**Your assignment**
Your task is to copy each line of the records that includes the string "none".

(Given data)

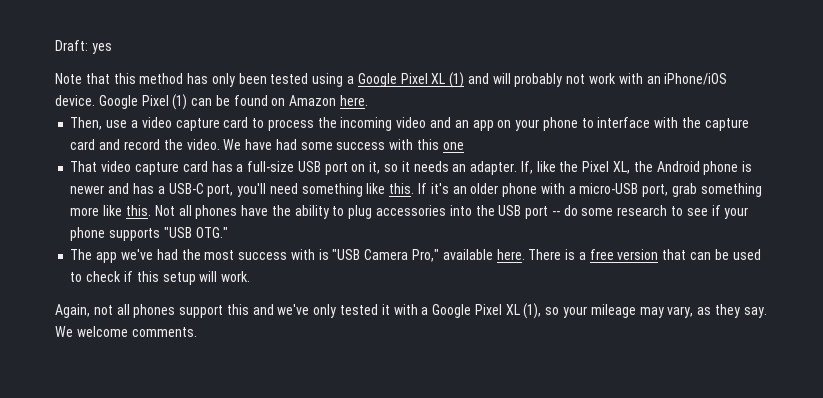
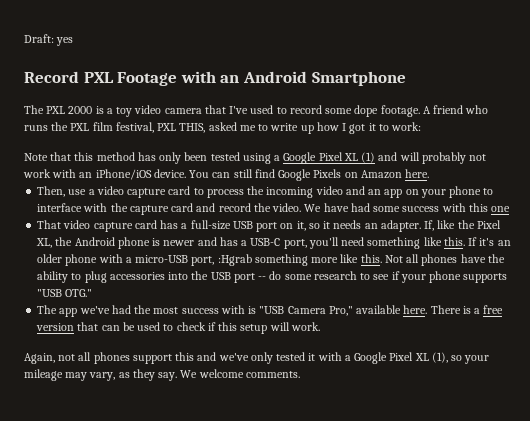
(112, 48) none -> [24,71,406,86] [24,105,489,117] [24,122,422,134] // Record PXL Footage with an Android Smartphone // The PXL 2000 is a toy video camera that I've used to record some dope footage. A friend who runs the PXL film festival, PXL THIS, asked me to write up how I got it to work:
[98,94,268,110] Google Pixel (1) can be found -> [189,169,342,181] You can still find Google Pixels
[671,183,697,197] grab -> [217,254,252,266] :Hgrab

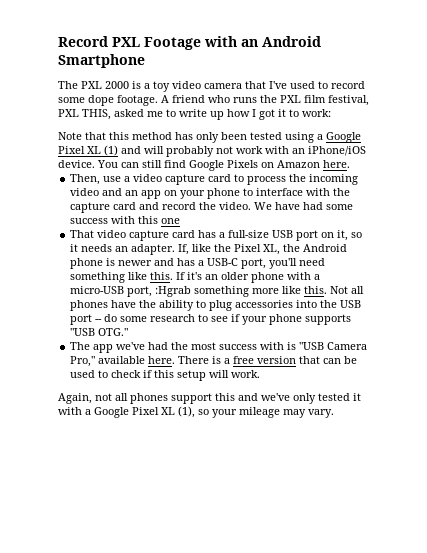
[24,34,74,46] Draft: yes // -> (58, 41) none
[89,369,300,381] vary, as they say. We welcome comments. -> [308,409,334,418] vary.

(End Given data)

**The answer**
(112, 48) none -> [24,71,406,86] [24,105,489,117] [24,122,422,134] // Record PXL Footage with an Android Smartphone // The PXL 2000 is a toy video camera that I've used to record some dope footage. A friend who runs the PXL film festival, PXL THIS, asked me to write up how I got it to work:
[24,34,74,46] Draft: yes // -> (58, 41) none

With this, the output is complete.